Have you tried MX linux? That’s an option. I can only say the hardware is outdated and low power but i think you already know that. (Potato PC)

  • try older ISO files from archive, like years before
  • try Zorin OS with X11 (X11 is installed along the hardware-heavier standrd, but needs to be selected in the log-in screen)
  • try what others recommend, MX Linux or so.

@rajdas Welcome to the community :slight_smile:

Is this a laptop with legacy BIOS or UEFI?

In BIOS check if things like fast startup, secure boot, hibernation etc are disabled, also make sure it is set to AHCI not something else.

There are some options for older laptops, not in any order:

  • Bodhi Linux
  • Lubuntu
  • Xubuntu
  • EOS, choose to do an online install and select the Xfce desktop

I think Mint has an Xfce version? Might be also something to look at.

I have an old HP Pavilion G6 laptop with 4GB of RAM, upgraded later to 8GB, integrated Intel graphics and I think also a i3 processor and have happily run EOS on it for more than 2.5 years without issue.

since archinstall is text based would it make a difference installing on a potato PC?

If you want an Arch-based system, straight Arch either uses a TUI installer (text, not graphical) and you can load lightweight DEs like XFCE, or I think the i3 Tiling window manager is also available straight from Archinstall, which would be even lighter.

Another option is Artix Linux, which you’ll have to build from the terminal (have your phone or another computer handy to ask Ai and/or the man pages while installing). Artix is very light, using XLibre instead of Wayland, and again, you can install whatever DE you want from xfce to a number of tiling window managers for a system that only needs 250–700 MB of RAM at idle, leaving more of your 4GB available, and feeling a bit snappier on the i3.

Another option is Void Linux which is even lighter, but you don’t get the Arch repositories.

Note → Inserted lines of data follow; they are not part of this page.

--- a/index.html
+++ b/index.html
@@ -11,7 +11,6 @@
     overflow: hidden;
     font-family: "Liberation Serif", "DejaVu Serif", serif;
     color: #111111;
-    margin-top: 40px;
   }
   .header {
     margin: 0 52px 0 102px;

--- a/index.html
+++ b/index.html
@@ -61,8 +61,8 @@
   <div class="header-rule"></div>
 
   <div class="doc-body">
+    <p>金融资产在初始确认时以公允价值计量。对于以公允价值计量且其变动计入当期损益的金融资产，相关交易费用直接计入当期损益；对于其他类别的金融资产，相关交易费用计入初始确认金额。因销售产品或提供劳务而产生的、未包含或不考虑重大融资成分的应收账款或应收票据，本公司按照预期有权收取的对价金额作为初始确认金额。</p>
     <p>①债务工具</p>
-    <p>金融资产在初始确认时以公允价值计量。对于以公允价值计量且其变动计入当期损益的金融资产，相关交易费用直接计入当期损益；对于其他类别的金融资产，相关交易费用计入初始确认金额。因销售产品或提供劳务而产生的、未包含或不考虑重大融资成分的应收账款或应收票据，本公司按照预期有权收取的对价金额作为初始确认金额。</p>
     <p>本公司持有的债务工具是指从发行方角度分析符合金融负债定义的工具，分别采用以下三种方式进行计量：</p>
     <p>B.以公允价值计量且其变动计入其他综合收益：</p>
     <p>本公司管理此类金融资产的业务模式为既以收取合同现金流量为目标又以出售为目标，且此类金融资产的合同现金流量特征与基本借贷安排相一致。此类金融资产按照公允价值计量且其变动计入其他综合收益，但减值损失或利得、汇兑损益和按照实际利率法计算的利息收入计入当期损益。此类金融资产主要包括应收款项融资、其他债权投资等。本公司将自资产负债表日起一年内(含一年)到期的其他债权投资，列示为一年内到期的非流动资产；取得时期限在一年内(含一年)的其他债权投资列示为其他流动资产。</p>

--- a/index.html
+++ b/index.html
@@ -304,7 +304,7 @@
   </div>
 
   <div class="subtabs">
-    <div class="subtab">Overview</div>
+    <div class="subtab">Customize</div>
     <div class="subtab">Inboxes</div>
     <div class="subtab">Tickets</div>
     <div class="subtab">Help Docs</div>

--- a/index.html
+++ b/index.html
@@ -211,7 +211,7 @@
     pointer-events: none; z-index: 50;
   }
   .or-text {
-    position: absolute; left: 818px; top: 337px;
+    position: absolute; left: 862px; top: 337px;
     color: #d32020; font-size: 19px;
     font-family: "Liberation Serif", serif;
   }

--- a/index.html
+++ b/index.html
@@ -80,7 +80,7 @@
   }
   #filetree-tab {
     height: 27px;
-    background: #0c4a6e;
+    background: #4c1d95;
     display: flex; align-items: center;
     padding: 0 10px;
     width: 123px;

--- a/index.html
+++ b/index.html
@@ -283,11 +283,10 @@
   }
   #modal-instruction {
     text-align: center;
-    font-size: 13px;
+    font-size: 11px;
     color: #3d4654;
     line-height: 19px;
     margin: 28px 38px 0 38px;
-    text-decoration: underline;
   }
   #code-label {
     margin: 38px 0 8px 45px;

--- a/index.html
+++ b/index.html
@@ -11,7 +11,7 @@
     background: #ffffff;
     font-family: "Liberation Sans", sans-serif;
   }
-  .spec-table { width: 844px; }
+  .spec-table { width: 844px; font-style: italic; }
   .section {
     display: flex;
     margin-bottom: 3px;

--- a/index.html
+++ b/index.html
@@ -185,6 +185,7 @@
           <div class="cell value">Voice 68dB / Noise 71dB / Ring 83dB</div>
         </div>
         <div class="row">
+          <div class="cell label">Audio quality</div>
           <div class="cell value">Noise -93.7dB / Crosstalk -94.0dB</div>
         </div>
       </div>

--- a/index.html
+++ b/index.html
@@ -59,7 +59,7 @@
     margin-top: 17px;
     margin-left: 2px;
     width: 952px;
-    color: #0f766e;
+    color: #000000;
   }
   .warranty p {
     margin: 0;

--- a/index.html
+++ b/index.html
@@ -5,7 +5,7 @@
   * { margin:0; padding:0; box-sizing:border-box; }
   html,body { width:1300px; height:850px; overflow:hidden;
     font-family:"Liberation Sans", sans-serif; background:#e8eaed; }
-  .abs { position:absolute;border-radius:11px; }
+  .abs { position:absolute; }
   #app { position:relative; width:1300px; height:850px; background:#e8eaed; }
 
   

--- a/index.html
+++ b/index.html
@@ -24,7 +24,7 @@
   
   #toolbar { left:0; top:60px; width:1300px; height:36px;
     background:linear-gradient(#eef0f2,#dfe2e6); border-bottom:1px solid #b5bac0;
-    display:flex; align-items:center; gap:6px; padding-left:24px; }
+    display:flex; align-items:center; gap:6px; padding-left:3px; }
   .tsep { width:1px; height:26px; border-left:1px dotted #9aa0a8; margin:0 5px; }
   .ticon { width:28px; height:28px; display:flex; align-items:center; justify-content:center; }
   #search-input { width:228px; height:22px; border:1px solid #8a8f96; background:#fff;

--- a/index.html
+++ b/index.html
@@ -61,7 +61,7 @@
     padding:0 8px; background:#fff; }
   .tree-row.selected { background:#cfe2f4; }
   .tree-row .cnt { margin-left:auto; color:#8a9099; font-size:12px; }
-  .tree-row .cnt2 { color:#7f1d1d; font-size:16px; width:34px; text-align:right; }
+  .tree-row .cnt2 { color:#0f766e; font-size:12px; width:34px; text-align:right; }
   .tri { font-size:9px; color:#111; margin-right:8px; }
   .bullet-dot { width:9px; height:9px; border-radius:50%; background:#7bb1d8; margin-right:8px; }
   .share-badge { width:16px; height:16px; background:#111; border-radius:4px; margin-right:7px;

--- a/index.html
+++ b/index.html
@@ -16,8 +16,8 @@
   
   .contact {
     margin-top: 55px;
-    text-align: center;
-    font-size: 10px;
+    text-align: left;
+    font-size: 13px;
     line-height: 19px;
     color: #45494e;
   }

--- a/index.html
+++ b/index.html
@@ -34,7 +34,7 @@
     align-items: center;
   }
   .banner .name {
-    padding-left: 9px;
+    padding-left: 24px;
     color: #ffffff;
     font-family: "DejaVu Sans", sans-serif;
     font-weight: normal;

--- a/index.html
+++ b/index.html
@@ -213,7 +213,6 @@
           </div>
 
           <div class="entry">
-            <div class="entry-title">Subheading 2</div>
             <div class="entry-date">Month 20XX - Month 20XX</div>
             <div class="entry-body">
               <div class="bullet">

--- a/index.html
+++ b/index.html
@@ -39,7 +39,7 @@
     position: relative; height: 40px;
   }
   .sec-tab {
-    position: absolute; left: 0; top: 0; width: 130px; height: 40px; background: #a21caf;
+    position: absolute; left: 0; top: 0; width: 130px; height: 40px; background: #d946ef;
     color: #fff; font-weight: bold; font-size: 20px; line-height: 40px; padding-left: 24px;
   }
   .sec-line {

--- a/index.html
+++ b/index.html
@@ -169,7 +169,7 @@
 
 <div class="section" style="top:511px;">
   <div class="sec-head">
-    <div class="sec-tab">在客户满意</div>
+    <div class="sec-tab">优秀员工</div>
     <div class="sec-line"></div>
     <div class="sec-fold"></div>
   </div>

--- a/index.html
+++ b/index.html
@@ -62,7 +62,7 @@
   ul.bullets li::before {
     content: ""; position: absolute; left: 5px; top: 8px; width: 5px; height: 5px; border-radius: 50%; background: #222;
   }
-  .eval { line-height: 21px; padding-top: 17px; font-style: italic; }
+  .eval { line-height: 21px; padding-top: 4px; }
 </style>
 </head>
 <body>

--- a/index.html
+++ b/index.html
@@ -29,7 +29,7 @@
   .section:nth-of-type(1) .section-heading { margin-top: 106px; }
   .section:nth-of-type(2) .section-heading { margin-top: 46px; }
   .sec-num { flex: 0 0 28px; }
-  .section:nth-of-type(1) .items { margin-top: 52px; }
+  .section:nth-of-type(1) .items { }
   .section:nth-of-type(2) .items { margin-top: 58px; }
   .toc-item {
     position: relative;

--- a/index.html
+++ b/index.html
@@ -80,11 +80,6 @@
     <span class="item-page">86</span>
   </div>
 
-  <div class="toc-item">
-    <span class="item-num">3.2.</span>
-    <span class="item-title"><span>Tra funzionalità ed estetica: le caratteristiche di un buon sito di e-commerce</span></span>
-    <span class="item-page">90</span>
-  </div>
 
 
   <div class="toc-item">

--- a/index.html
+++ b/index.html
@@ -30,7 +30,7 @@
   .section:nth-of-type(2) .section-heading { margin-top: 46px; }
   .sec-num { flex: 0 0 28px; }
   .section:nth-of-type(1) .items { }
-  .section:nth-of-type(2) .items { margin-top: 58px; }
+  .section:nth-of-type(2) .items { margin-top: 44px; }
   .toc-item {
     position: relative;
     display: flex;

IF the problem is just the age of the hardware, a newer rolling relase may not be your best bet. AntiX is a good choice. It’s lightweight, doesn’t use systemd, uses X11 in preference to Wayland, and you can put your choice of DE/WM on it. It comes with older kernels and drivers optimized for older hardware like the i3. It’s based on Debian (just like Mint, which you said works), but is MUCH lighter weight (With Xfce, expect ~150–300 MB RAM usage at idle, With a lightweight window manager (e.g., IceWM, Fluxbox, JWM) expect ~50–120 MB RAM usage at idle).

Keep in mind all of these will require much more work to install and get everything running that you may want than Mint was or EndeavourOS is.